You have it! I think this is the key. The perception of higher frequencies
diminishes severely with age. At my advanced age I will hear mostly dark
tones. But to my friend Dan, who is as old as Methuselah and probably taught
him how to cook pizza, ALL clarinet sounds are dark, lugubrious, treacly,
chocolate-fudgy, crude-oily, tarry and asphalty. He couldn't perceive a
bright, edgy, rapier, cutting-and-thrusty sound if you played it into his
ear in a bathroom. On an eefer. No wonder he denies the meaning of such
terms! As well ask a blind man to distinguish between red and blue!

As a scientist, and even a metrologist, I deny that I understand anything
that I cannot measure, and I will keep trying to measure things not measured
before. But as a teacher and a student, I am aware of the power of imprecise
analogy and metaphor to reach into minds and set them on a new path.

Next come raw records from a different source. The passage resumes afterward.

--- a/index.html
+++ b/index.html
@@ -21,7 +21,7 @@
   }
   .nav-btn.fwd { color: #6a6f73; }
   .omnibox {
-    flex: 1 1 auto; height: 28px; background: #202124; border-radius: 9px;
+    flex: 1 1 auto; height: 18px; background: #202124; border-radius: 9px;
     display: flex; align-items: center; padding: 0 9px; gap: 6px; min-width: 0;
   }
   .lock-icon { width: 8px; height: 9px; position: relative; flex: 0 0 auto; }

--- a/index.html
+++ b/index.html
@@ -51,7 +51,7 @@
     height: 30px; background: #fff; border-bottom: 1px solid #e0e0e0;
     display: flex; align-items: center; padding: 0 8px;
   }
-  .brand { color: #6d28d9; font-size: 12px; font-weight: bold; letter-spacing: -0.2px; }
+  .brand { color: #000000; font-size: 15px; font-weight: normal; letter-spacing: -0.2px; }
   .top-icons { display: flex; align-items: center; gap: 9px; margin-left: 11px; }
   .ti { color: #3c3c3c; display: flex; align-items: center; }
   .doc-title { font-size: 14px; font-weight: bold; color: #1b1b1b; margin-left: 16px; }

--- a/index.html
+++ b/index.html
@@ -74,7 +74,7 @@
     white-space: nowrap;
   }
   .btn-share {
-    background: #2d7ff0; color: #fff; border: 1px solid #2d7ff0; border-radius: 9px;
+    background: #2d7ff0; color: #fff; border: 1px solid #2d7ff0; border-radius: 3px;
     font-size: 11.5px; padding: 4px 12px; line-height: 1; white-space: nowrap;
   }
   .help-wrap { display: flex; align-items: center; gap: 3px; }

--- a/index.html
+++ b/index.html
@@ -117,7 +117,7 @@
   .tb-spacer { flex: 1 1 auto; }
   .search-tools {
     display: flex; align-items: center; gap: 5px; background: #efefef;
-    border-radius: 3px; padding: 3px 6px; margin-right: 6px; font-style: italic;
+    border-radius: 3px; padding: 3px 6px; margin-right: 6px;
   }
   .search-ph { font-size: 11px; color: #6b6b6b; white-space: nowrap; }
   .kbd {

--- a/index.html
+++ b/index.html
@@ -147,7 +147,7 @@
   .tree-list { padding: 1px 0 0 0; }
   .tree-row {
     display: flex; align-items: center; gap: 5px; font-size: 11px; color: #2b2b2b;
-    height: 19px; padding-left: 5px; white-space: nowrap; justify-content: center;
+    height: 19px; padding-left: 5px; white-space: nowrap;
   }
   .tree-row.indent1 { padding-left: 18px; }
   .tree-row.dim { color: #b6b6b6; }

For example, I know very well the scientific use of the word "focus". In
these terms, the phrase a "focused tone" means little or nothing. But as a
metaphor it is valuable to me in tone production, in a way that "spin the
air", and other metaphors, are not. That's just personal and others will
find the opposite. Finding the right metaphor to reach the individual is a
powerful part of teaching.

So it does not matter a stale pepperoni whether a committee of fifty
clarinettists agree on the usage of bright and dark. If it improves the
sound of an individual in a certain piece of music it can be useful. A
teacher might say "for this piece, you need a brighter, more edgy sound",
and, as Tony suggests, the student would experiment with embouchure, reed
and oral cavities so as to emphasize higher partials.

Of course, s/he could also say "I want you to produce more higher partials
in this piece". To which the response might be a certain lack of focus ....

Keith Bowen

> Date: Tue, 22 Mar 2005 20:18:43 -0800
> To: klarinet@-----.org
> From: ormo2ndtoby@-----.net (Ormondtoby Montoya)
> Subject: RE: [kl] that nice dark sound
> Message-ID: <26744-4240EE23-5861@-----.net>
>
> Thank you, Dave, for the thorough and understandable explanation! It
> answers (for me, at least) a number of questions about the
> potential for 'brightness' or 'darkness' to be influenced by
> the recording technique and equipment.
>
> I've wondered (and probably there's no practical answer to this
> question) whether the perception of 'darkness' and
> 'brightness' can be a combination of multiple factors ---
> such that two people can arrive at different conclusions
> because one of them hears 'factor-A' more intensely than the
> other person does, and vice versa for the 'factor-B'.
>
> For example --- this is for the sake of illustration, this is
> not a hypothesis! --- one factor could be the ratio of low
> partials, and another factor could be the smoothness (or
> slope) of each partial's
> ascent toward its peak. Thus one person might equate smooth
> curves on
> a graph with 'dark' while another person might equate
> preponderance of low partials with 'dark', and the two of
> them might never agree on a tone's description if it both was
> smooth and emphasized high partials.
>
> This is much the same reason that I chose "love" for my
> analogy, since the emotion of "love" (and hence its
> definition) is clearly driven by many different factors, some
> of which are contradictory and many of which have different
> effects on different people.
>
> Thanks again for explaining the electronic part, Dave.